Children are re-evaluated and compared to baseline testing. In the use of pre and post-testing, children and adolescents provide their own control [10]. Testing is completed at the same time of day, medication is typically held constant (if tested initially on medication, the child was re-evaluated while on medication).


Findings revealed statistically significant differences in scores for initial and re-evaluation testing following treatment. Paired samples t-tests revealed significant differences between initial and re-evaluation scores on the WRAML-2 (Table 1) for verbal memory (p=0.039), visual memory (p=0.014), (Table 2) screening memory (p=0.001), (Table 3) general memory (p=0.003), (Table 4) visual recognition (p=0.020) (Table 5) and general recognition (p=0.036) (Table 6). Significant findings also occurred on the CAS-2 for attention functioning (p=0.017), (Table 7) as well as overall functioning (p=0.013) (Table 8).
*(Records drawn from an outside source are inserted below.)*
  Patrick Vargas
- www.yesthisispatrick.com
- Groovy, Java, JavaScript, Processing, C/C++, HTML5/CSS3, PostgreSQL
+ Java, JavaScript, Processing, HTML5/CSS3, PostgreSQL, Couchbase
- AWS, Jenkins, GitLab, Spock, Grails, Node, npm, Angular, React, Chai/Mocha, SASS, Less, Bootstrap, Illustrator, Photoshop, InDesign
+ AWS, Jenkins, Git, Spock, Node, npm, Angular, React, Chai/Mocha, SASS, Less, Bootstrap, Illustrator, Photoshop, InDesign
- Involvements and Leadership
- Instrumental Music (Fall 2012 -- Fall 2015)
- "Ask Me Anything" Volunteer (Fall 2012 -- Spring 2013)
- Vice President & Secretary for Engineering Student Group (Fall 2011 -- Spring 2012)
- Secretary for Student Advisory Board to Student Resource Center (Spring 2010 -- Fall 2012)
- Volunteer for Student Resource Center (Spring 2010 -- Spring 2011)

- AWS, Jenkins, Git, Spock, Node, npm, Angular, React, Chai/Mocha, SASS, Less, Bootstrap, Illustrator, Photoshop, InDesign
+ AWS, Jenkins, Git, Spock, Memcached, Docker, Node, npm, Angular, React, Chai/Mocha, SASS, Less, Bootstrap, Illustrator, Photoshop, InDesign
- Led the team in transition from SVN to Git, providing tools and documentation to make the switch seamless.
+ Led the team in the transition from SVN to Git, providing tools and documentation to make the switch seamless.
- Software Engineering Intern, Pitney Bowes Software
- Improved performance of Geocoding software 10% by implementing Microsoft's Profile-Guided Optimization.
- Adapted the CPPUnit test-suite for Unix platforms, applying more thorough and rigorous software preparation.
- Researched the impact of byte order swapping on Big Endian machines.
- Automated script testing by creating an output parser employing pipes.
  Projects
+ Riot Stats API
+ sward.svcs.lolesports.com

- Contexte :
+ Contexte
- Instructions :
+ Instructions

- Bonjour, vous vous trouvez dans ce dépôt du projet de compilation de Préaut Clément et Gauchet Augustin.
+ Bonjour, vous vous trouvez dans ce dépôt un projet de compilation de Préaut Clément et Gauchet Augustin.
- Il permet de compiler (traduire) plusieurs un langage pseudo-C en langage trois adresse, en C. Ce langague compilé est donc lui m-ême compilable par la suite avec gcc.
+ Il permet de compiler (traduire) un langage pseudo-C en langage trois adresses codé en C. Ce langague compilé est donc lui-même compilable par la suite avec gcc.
WRAML-2 Verbal Memory Pre-Testing Post-Testing
Mean 94.76 98.7
± SD 10.97 16.81

Table 1: Effect of cognitive training on verbal memory performance

WRAML-2 Visual Memory Pre-Testing Post-Testing
Mean 95.31 103.18
± SD 14.89 21.34

Table 2: Effect of cognitive training on visual memory performance

WRAML-2 Screening Memory Pre-Testing Post-Testing
Mean 94.2 104.46
± SD 3.57 5.49

Table 3: Effect of cognitive training on screening memory performance

WRAML-2 General Memory Pre-Testing Post-Testing
Mean 93.31 102.18
± SD 14.59 20.3

Table 4: Effect of cognitive training on general memory functioning

WRAML-2 Visual Recognition Pre-Testing Post-Testing
Mean 96.35 102.58
± SD 14.64 16.48

Table 5: Effect of cognitive training on visual recognition functioning

WRAML-2 General Recognition Pre-Testing Post-Testing
Mean 94.64 99.58
± SD 15.17 16.35

Table 6: Effect of cognitive training on general recognition functioning

CAS-2 Attention Functioning Pre-Testing Post-Testing
Mean 9.31 14.8
± SD 1.98 3.15

Table 7: Effect of cognitive training on attention functioning

CAS-2 Overall Functioning Pre-Testing Post-Testing
Mean 91.36 96.13
± SD 12.74 10.17

Table 8: Effect of cognitive training on overall cognitive functioning


Efficacy was demonstrated in this continuing study of using a neurocognitive program within a therapeutic session to address neuropsychological and behavioral/emotional issues for children and adolescents suffering from memory and executive reasoning deficits. Findings indicate that therapeutic intervention has been beneficial in recovering a range of memory and executive functioning in a clinic population of children with deficits documented on neuropsychological evaluation. Improvements in the areas of overall memory, visual, verbal and recognition memory, as well as attention and overall cognitive functioning were seen between six months and one year of treatment.

Limitations of the Study

This study lacks a matched patient control group. This is a clinical study completed in an outpatient setting using a clinical population. Six months is the general rule with regard to practice effects although familiarity with the test measure providing an additive impact cannot be ruled out. Medication was not tracked given that there is not a specific medication for memory and executive deficits; medication when present was typically to address attention and/or emotional deficits; the impact of medication cannot be ruled out. A total of 41% of the children evaluated were taking medication. Information from the school setting was not obtained as part of the follow up testing due to reevaluation being done at different times of the year including the summer.